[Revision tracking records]
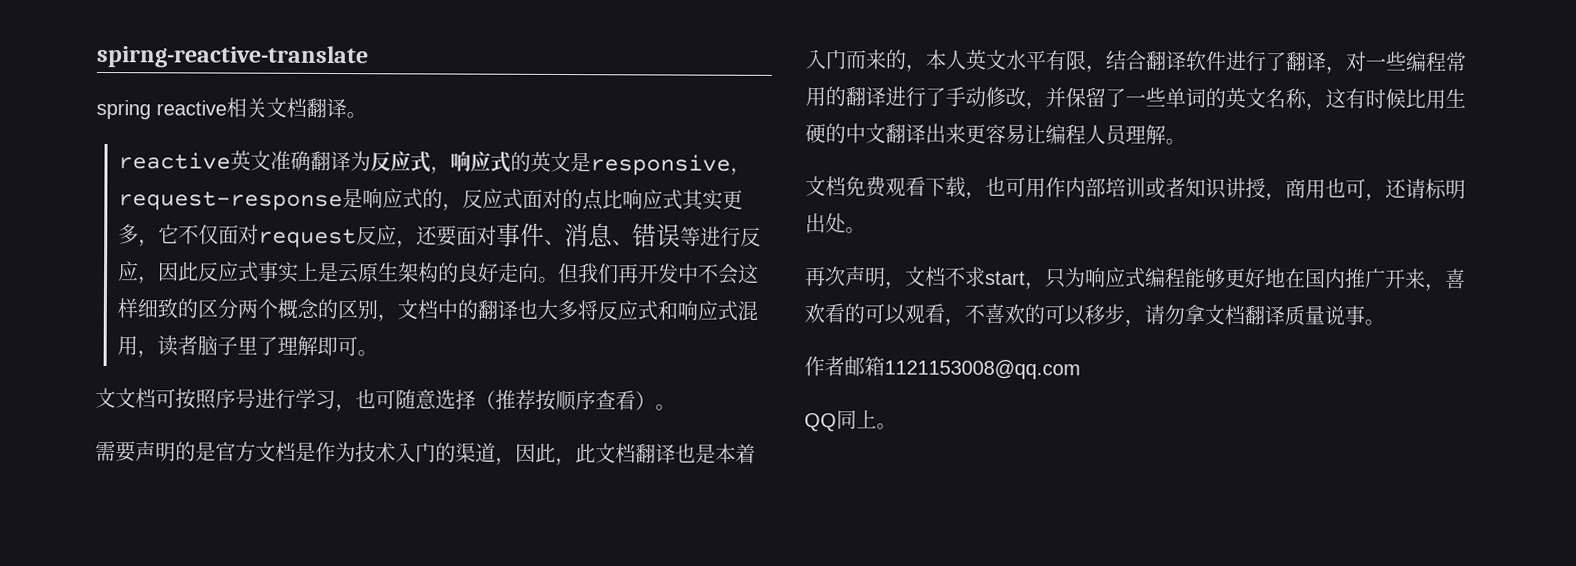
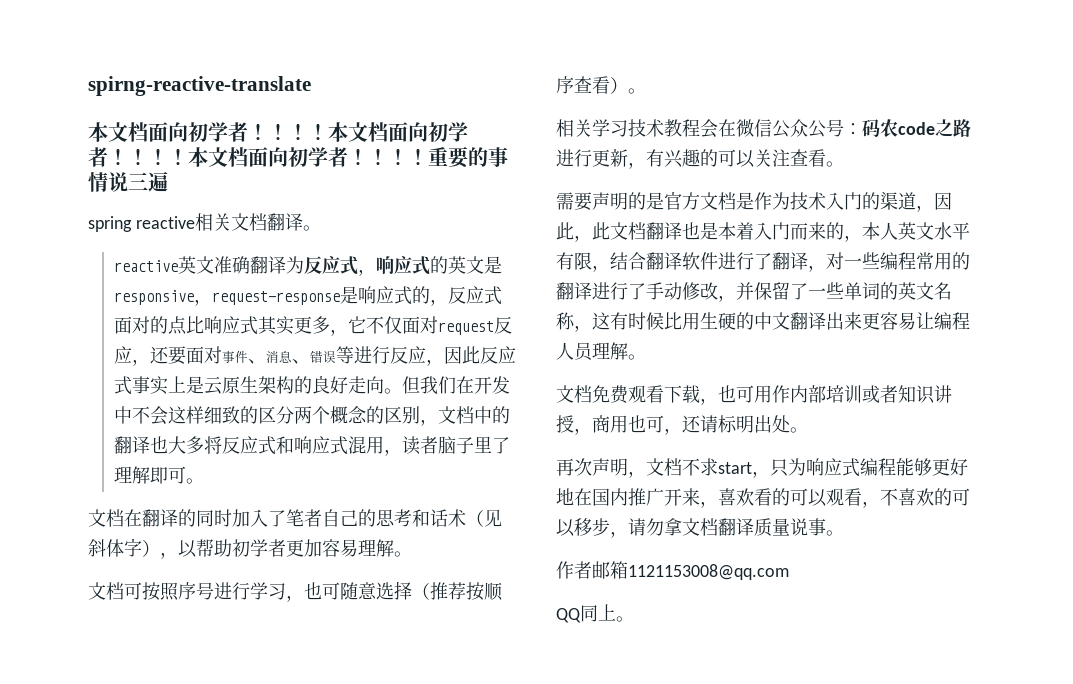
(369, 56) none -> [88,122,468,142] [88,147,508,168] [88,172,168,192] // 本文档面向初学者！！！！本文档面向初学者！！！！本文档面向初学者！！！！重要的事情说三遍
[617,263,640,284] 再 -> [456,376,475,394] 在
(116, 398) none -> [106,509,502,527] [88,538,412,559] 档在翻译的同时加入了笔者自己的思考和话术（见斜体字），以帮助初学者更加容易理解。 //
(676, 407) none -> [556,119,971,138] [556,149,844,169] // 相关学习技术教程会在微信公众公号：码农code之路进行更新，有兴趣的可以关注查看。

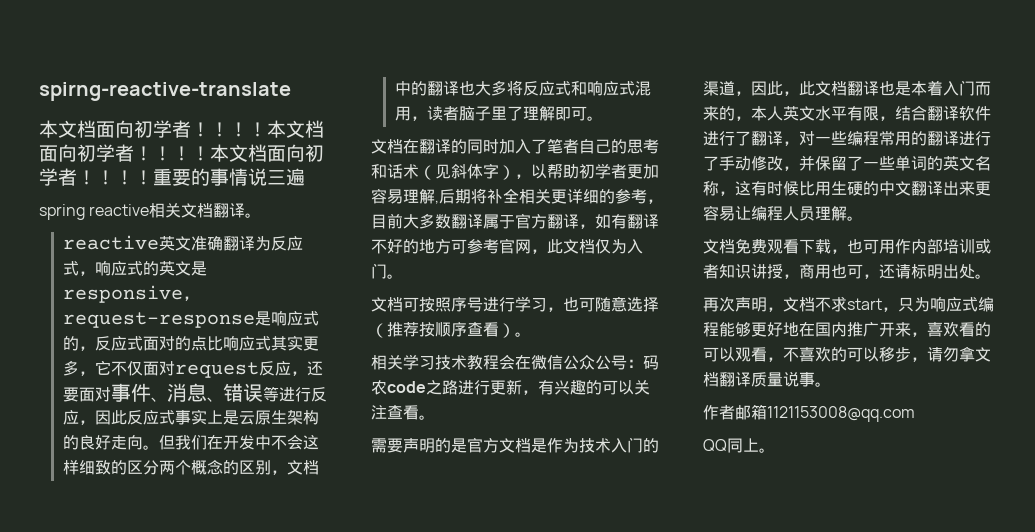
(394, 548) none -> [435,188,663,204] [371,213,659,229] [371,238,643,254] [371,263,387,279] ,后期将补全相关更详细的参考，目前大多数翻译属于官方翻译，如有翻译不好的地方可参考官网，此文档仅为入门

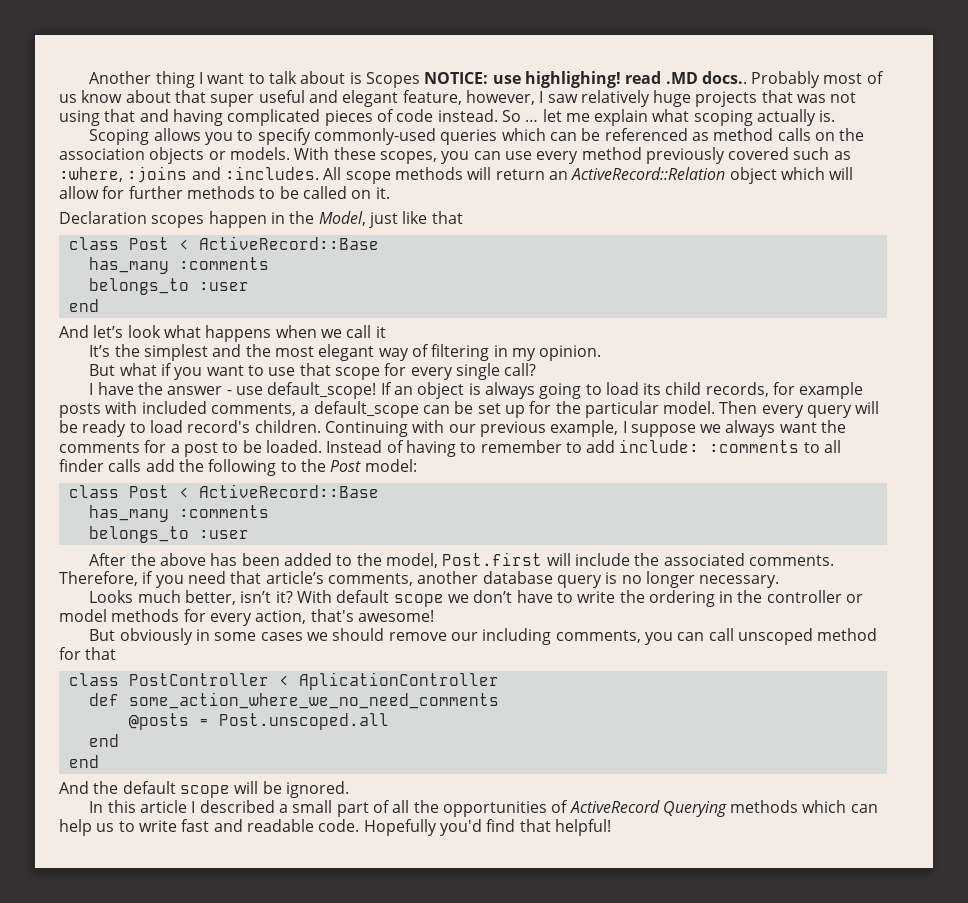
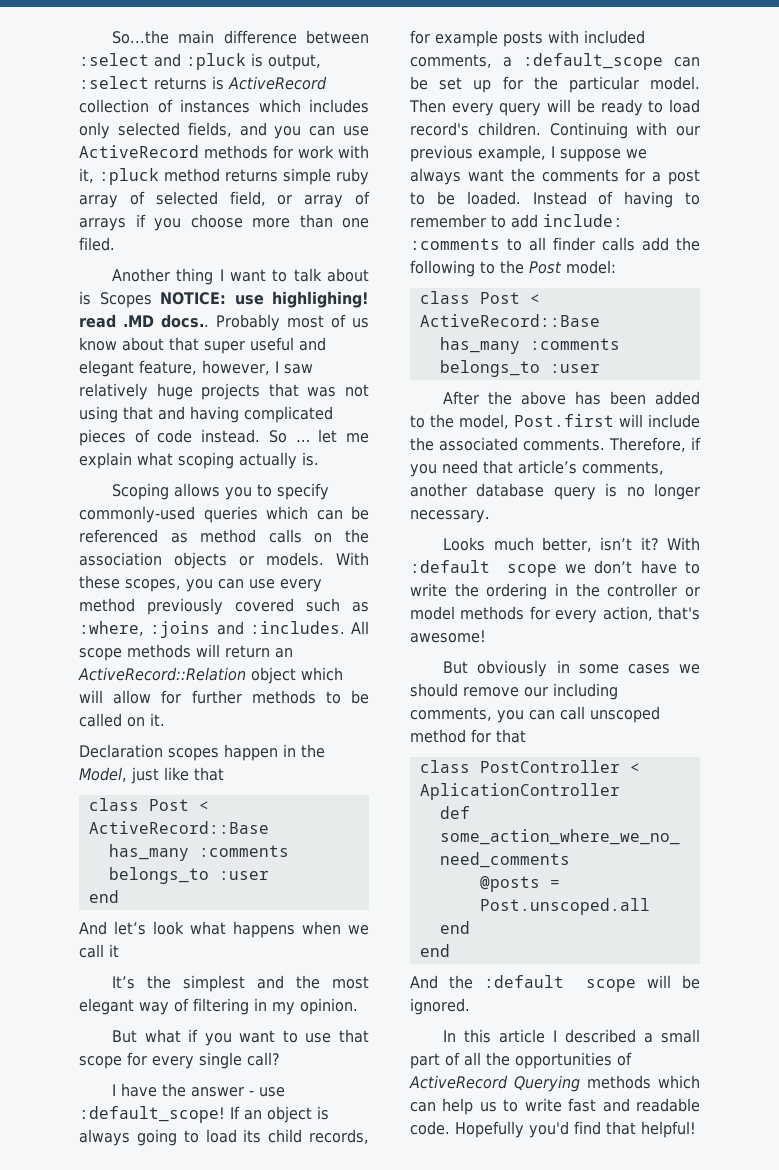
(89, 77) none -> [112,30,370,44] [79,53,321,70] [79,76,327,90] [79,99,369,113] [79,122,370,139] [79,145,369,159] [79,168,369,185] [79,191,370,208] [79,214,369,231] [79,237,115,251] So...the main difference between :select and :pluck is output, :select returns is ActiveRecord collection of instances which includes only selected fields, and you can use ActiveRecord methods for work with it, :pluck method returns simple ruby array of selected field, or array of arrays if you choose more than one filed. //
[267,382,377,399] default_scope! -> [79,1106,225,1123] :default_scope!
[313,401,419,418] default_scope -> [523,53,663,70] :default_scope
[336,590,390,603] default -> [410,560,490,573] :default
[122,781,176,794] default -> [484,975,564,988] :default

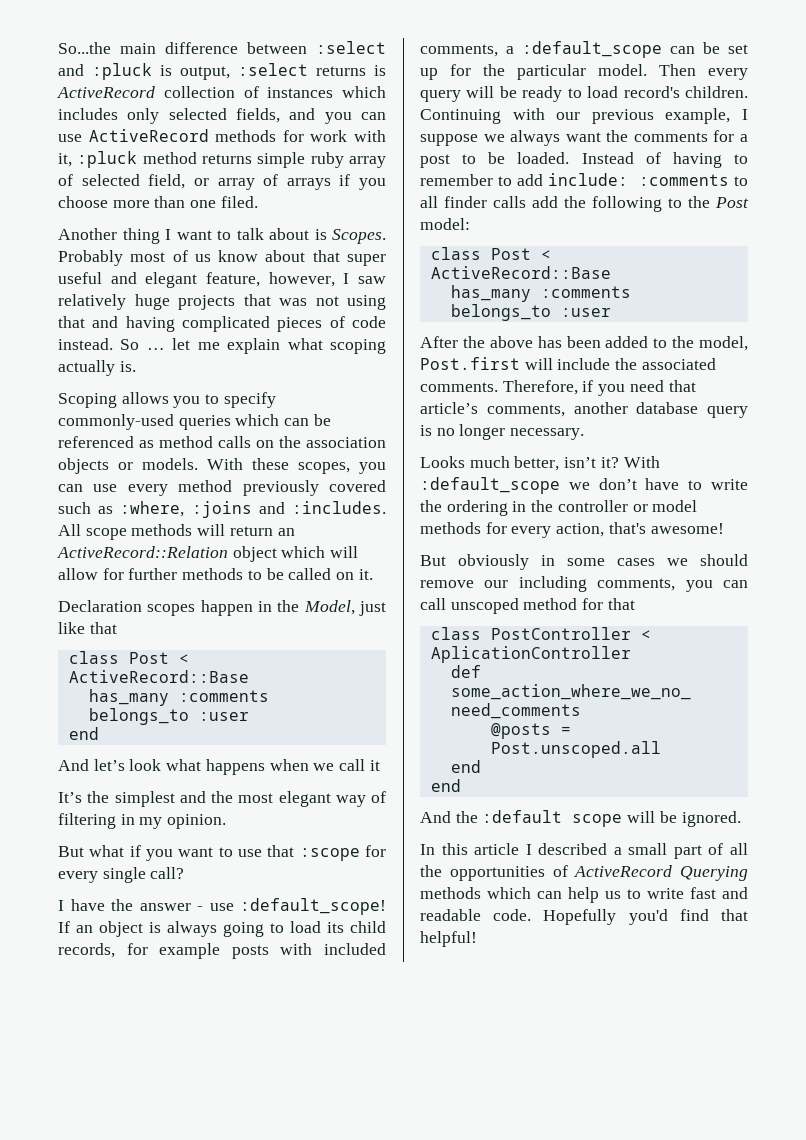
[99,291,369,308] [79,314,209,328] Scopes NOTICE: use highlighing! read .MD docs.. -> [332,229,386,244] Scopes.
[79,1056,122,1069] scope -> [299,848,360,861] :scope
[410,560,557,577] :default scope -> [420,477,560,494] :default_scope

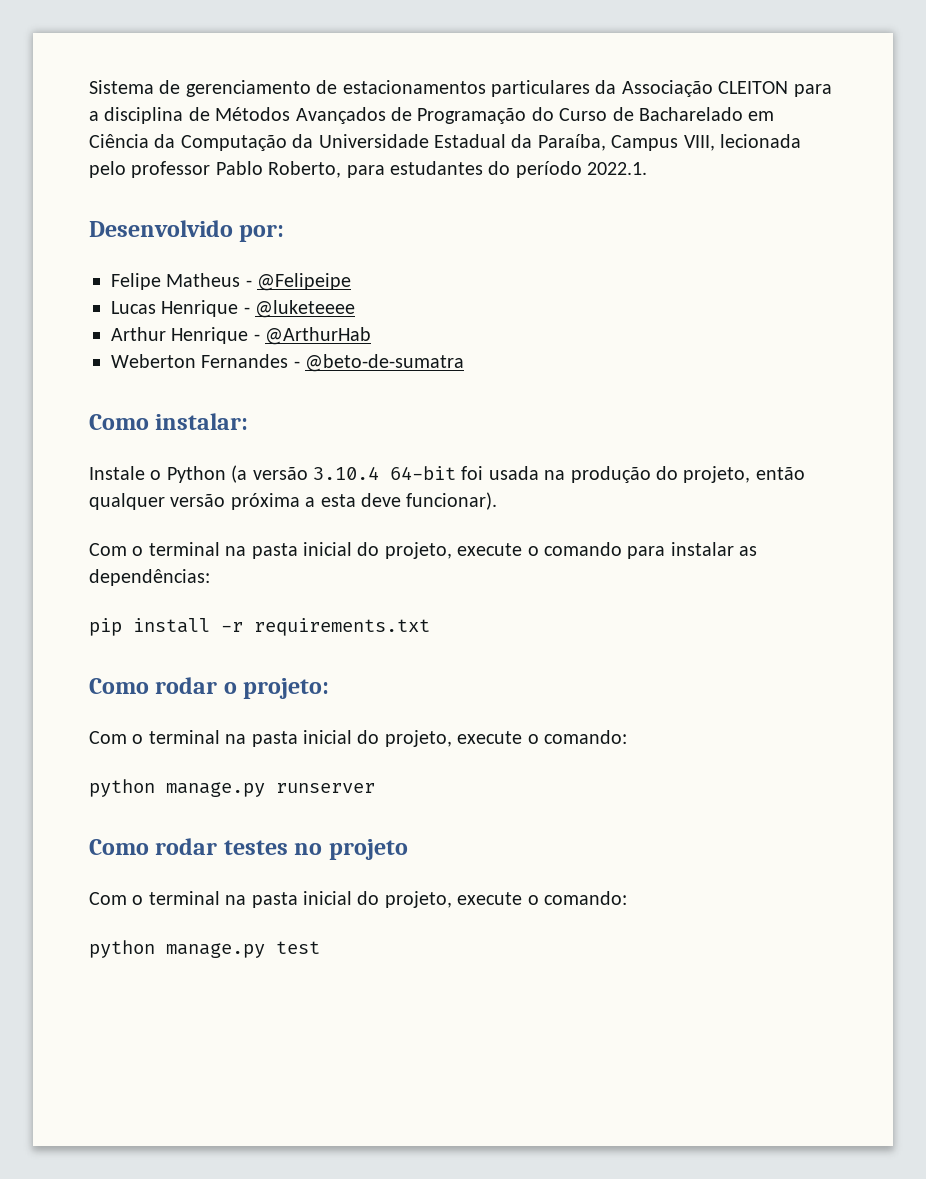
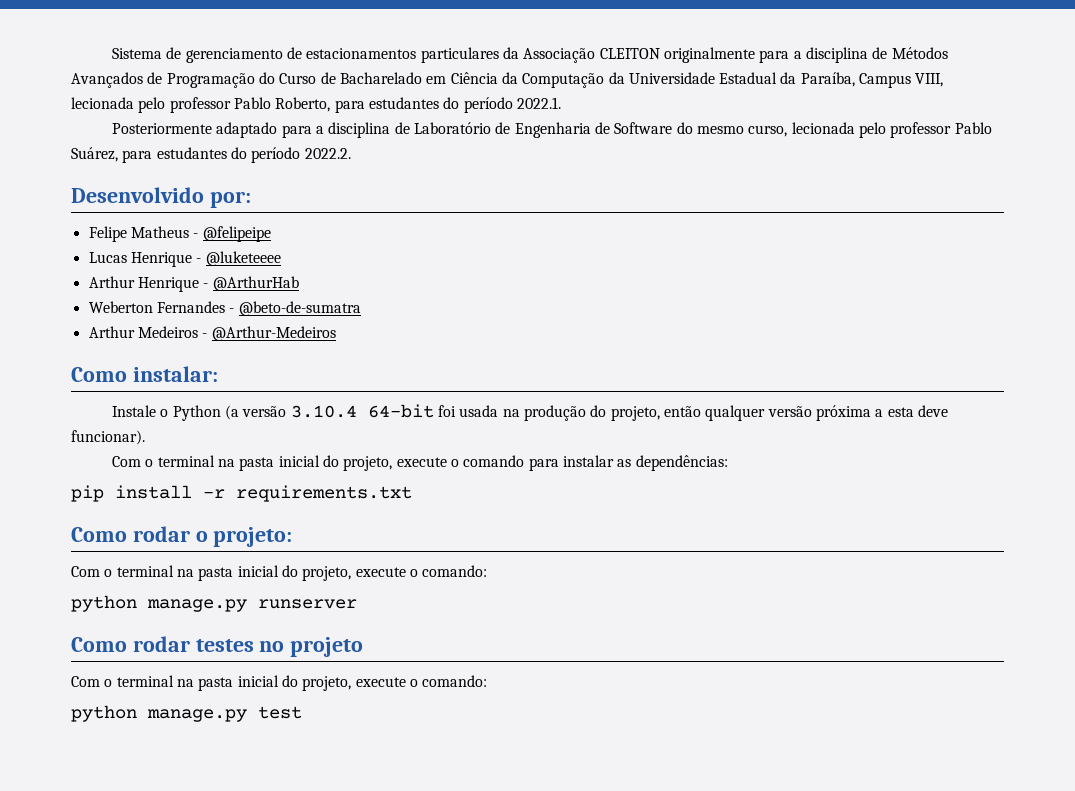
(789, 87) none -> [663,47,755,63] originalmente
(648, 168) none -> [112,122,992,138] [71,147,351,163] // Posteriormente adaptado para a disciplina de Laboratório de Engenharia de Software do mesmo curso, lecionada pelo professor Pablo Suárez, para estudantes do período 2022.2.
[257,273,352,291] @Felipeipe -> [202,226,271,242] @felipeipe
(465, 363) none -> [88,326,336,341] // Arthur Medeiros - @Arthur-Medeiros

Task objective: Give every record again without changing a word. Exclude the pictures.

Output for this exercise:
(369, 56) none -> [88,122,468,142] [88,147,508,168] [88,172,168,192] // 本文档面向初学者！！！！本文档面向初学者！！！！本文档面向初学者！！！！重要的事情说三遍
[617,263,640,284] 再 -> [456,376,475,394] 在
(116, 398) none -> [106,509,502,527] [88,538,412,559] 档在翻译的同时加入了笔者自己的思考和话术（见斜体字），以帮助初学者更加容易理解。 //
(676, 407) none -> [556,119,971,138] [556,149,844,169] // 相关学习技术教程会在微信公众公号：码农code之路进行更新，有兴趣的可以关注查看。

(394, 548) none -> [435,188,663,204] [371,213,659,229] [371,238,643,254] [371,263,387,279] ,后期将补全相关更详细的参考，目前大多数翻译属于官方翻译，如有翻译不好的地方可参考官网，此文档仅为入门

(89, 77) none -> [112,30,370,44] [79,53,321,70] [79,76,327,90] [79,99,369,113] [79,122,370,139] [79,145,369,159] [79,168,369,185] [79,191,370,208] [79,214,369,231] [79,237,115,251] So...the main difference between :select and :pluck is output, :select returns is ActiveRecord collection of instances which includes only selected fields, and you can use ActiveRecord methods for work with it, :pluck method returns simple ruby array of selected field, or array of arrays if you choose more than one filed. //
[267,382,377,399] default_scope! -> [79,1106,225,1123] :default_scope!
[313,401,419,418] default_scope -> [523,53,663,70] :default_scope
[336,590,390,603] default -> [410,560,490,573] :default
[122,781,176,794] default -> [484,975,564,988] :default

[99,291,369,308] [79,314,209,328] Scopes NOTICE: use highlighing! read .MD docs.. -> [332,229,386,244] Scopes.
[79,1056,122,1069] scope -> [299,848,360,861] :scope
[410,560,557,577] :default scope -> [420,477,560,494] :default_scope

(789, 87) none -> [663,47,755,63] originalmente
(648, 168) none -> [112,122,992,138] [71,147,351,163] // Posteriormente adaptado para a disciplina de Laboratório de Engenharia de Software do mesmo curso, lecionada pelo professor Pablo Suárez, para estudantes do período 2022.2.
[257,273,352,291] @Felipeipe -> [202,226,271,242] @felipeipe
(465, 363) none -> [88,326,336,341] // Arthur Medeiros - @Arthur-Medeiros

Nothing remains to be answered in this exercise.